The additional comparison of the foreign port numbers can be performed for the second line of Figure 22.18 because it is not possible to have a PCB with a nonwildcard foreign address and a foreign port number of 0. This restriction is enforced by connect, which we’ll see shortly requires a nonwildcard foreign IP address and a nonzero foreign port. It is possible, however, and common, to have a wildcard local address with a nonzero local port. We saw this in Figures 22.10 and 22.13.

Check if wildcard match allowed

438-439

The flags argument can be set to INPLOOKUP_WILDCARD, which means a match containing wildcards is OK. If a match is found containing wildcards (wildcard is nonzero) and this flag was not specified by the caller, this PCB is ignored. When TCP and UDP call this function to demultiplex an incoming datagram, INPLOOKUP_WILDCARD is always set, since a wildcard match is OK. (Recall our examples using Figures 22.10 and 22.13.) But when this function is called as part of the connect system call, in order to verify that a socket pair is not already in use, the flags argument is set to 0.

Remember best match, return if exact match found

440-447

These statements remember the best match found so far. Again, the best match is considered the one with the fewest number of wildcard matches. If a match is found with one or two wildcards, that match is remembered and the loop continues. But if an exact match is found (wildcard is 0), the loop terminates, and a pointer to the PCB with that exact match is returned.
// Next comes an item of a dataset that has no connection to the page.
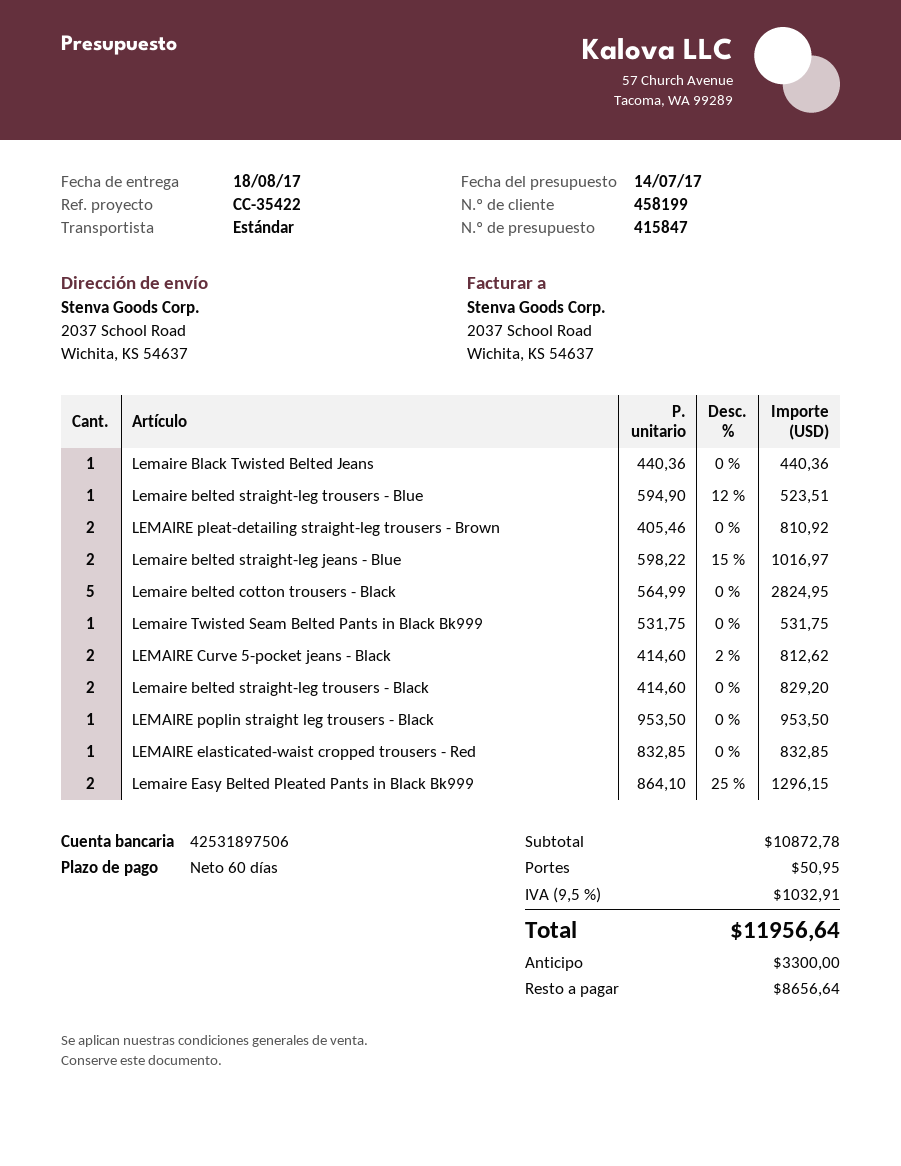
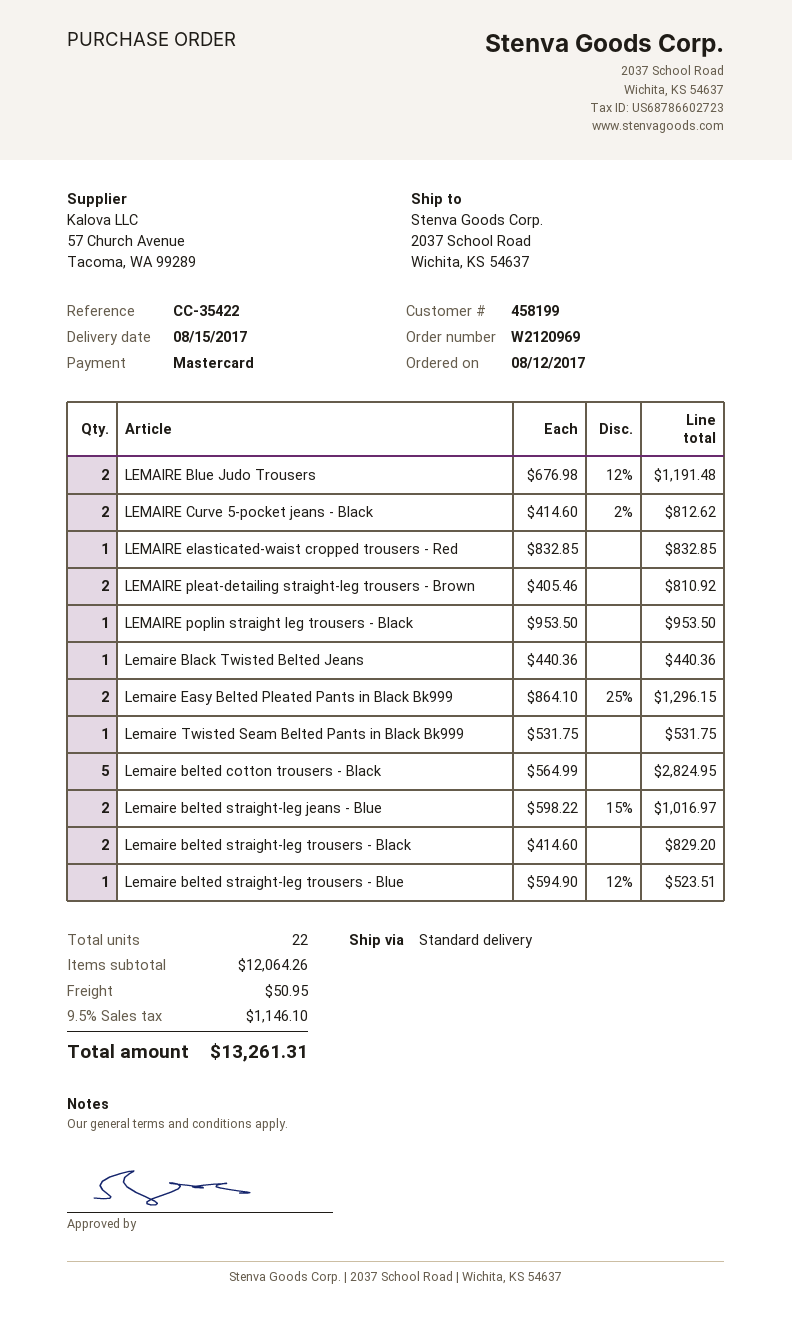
delivery date: 2017-08-18 -> 2017-08-15
LEMAIRE Blue Judo Trousers: none -> 2 x 676.98 - 12% = 1191.48
subtotal: 10872.78 -> 12064.26
tax: 9.5% = 1032.91 -> 9.5% = 1146.10
total: 11956.64 -> 13261.31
Example—Demultiplexing of Received TCP Segment

Figure 22.19 is from the TCP example we discussed with Figure 22.11. Assume in_pcblookup is demultiplexing a received datagram from 140.252.1.11, port 1500, destined for 140.252.1.29, port 23. Also assume that the order of the PCBs is the order of the rows in the figure. laddr is the destination IP address, lport is the destination TCP port, faddr is the source IP address, and fport is the source TCP port.

Table 22.19. laddr = 140.252.1.29, lport = 23, faddr = 140.252.1.11, fport = 1500.

PCB values

wildcard

Local address

Local port

Foreign address

Foreign port

140.252.1.29

23

*

*

1

*

23

*

*

2

140.252.1.29

23

140.252.1.11

1500

0

When the first row is compared to the incoming segment, wildcard is 1 (the foreign IP address), flags is set to INPLOOKUP_WILDCARD, so match is set to point to this PCB and matchwild is set to 1. The loop continues since an exact match has not been found yet. The next time around the loop, wildcard is 2 (the local and foreign IP addresses) and since this is greater than matchwild, the entry is not remembered, and the loop continues. The next time around the loop, wildcard is 0, which is less than matchwild (1), so this entry is remembered in match. The loop also terminates since an exact match has been found and the pointer to this PCB is returned to the caller.

If in_pcblookup were used by TCP and UDP only to demultiplex incoming datagrams, it could be simplified. First, there’s no need to check whether the faddr or laddr arguments are wildcards, since these are the source and destination IP addresses from the received datagram. Also the flags argument could be removed, along with its corresponding test, since wildcard matches are always OK.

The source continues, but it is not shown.